7.3. The Customer shall indemnify the Company against all damages, losses and expenses suffered or incurred by the Company as a result of the Materials which the Customer has contributed or approved being in contravention of legislation, decency, marketing rules or any action that any such Materials infringe any Intellectual Property Rights of a third party.
7.4. The parties shall be obliged to notify the other party without undue delay of any claims raised against a party as described above.
7.5. Unless expressly stated otherwise in the Contract between the Parties, the Intellectual Property Rights created, developed, subsisting or used in connection with the Services and whether in existence at the date hereof or created in the future shall vest in and be the property of the Company. The Customer agrees to execute and deliver such documents and perform such acts as may be necessary from time to time to ensure such Intellectual Property Rights vests in the Company.
7.6. The Company grants to the Customer without charge an irrevocable non-exclusive licence, unlimited in time or territory, to use, modify and further develop all or part of the results of the Services rendered in the Customer’s future business for the purposes for which it has been supplied.
7.7. Third-Party Software and Products used for the Services are subject to the respective product’s license terms for use by the Customer.
8. CONFIDENTIALITY
8.1. The Parties shall keep in strict confidence and not disclose any confidential information about the other Party’s business that may be regarded as a trade or professional secret, to any third party.
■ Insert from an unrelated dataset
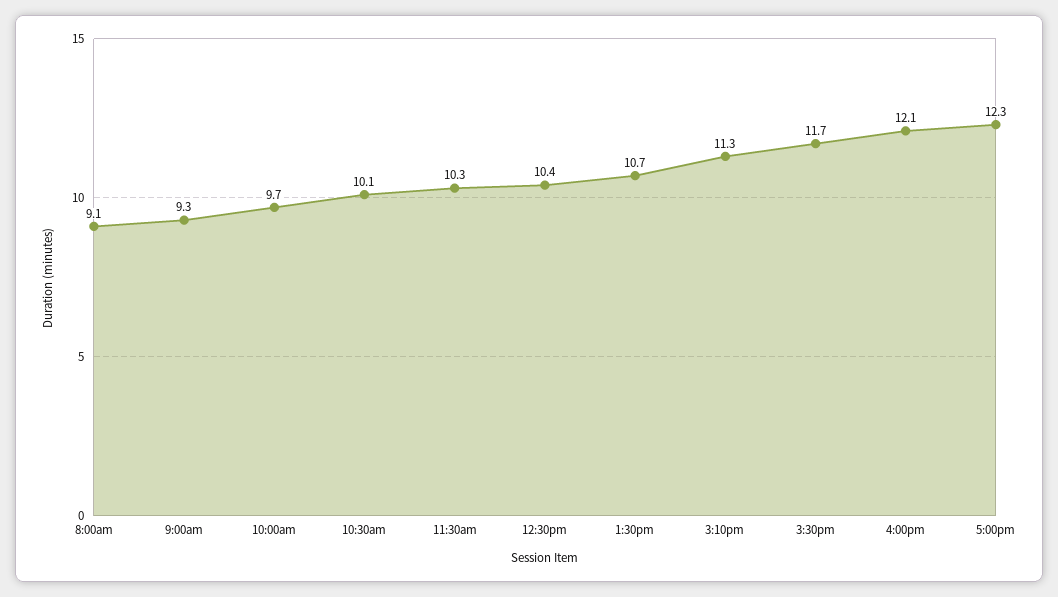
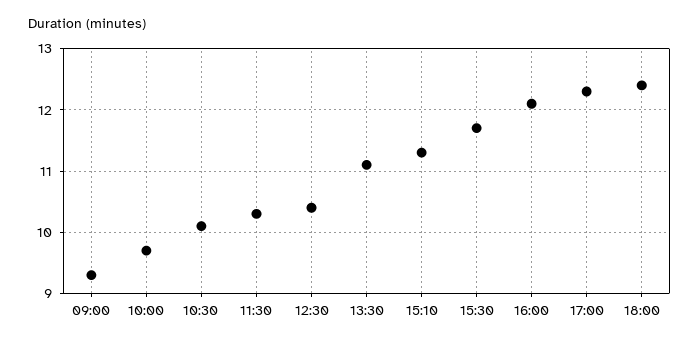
8:00am: 9.1 -> none
1:30pm: 10.7 -> 11.1
18:00: none -> 12.4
During the term of the Contract and for a subsequent period of five (5) years from the date of its conclusion the Party shall treat the other Party’s confidential information with the same care as it would it’s own confidential information. The Parties undertake to use such trade or professional secrets only to the extent necessary to perform the Contract.
8.2. The confidentiality undertaking under the preceding paragraph does not apply to
a) information that a Party can show became known to it in a manner other than by, or in conjunction with, performance of the Contract; or
b) information that is public knowledge or becomes public knowledge without breach of the confidentiality undertaking in this Contract; or
c) or information that a Party is legally obliged to disclose.
9. LIABILITY
9.1. In addition to that what is stated in the clause 10 below, the Company’s liability is limited as follows:
a) THE COMPANY IS NOT LIABLE FOR ANY LOSS OF DATA
b) THE COMPANY IS NOT LIABLE FOR THE CUSTOMER’S LIABILITY TOWARDS A THIRD PARTY.
c) THE COMPANY IS NOT LIABLE FOR INDIRECT LOSSES, SUCH AS LOSS OF PROFIT, GOODWILL AND/OR LOSS OF PRODUCTION, UNLESS THE COMPANY HAS BEEN FOUND GUILTY OF INTENT OR GROSS NEGLIGENCE.
d) THE COMPANY’S OBLIGATION TO PAY DAMAGES IN THE CASE OF BREACH OF THESE TERMS AND CONDITIONS OR OTHERWISE WILL NOT IN ANY EVENT EXCEED THE TOTAL SUM INVOICED FOR THE SERVICES.
9.2. THE FOREGOING LIMITATION OF LIABILITY SHALL APPLY TO THE FULLEST EXTENT PERMITTED BY LAW IN THE APPLICABLE JURISDICTION.
9.3. THE CLAIM FOR DAMAGES MUST BE MADE WITHIN SIX (6) MONTHS FROM THE TIME THE DAMAGE OCCURRED OR ELSE THE RIGHT TO SUCH DAMAGES IS LOST.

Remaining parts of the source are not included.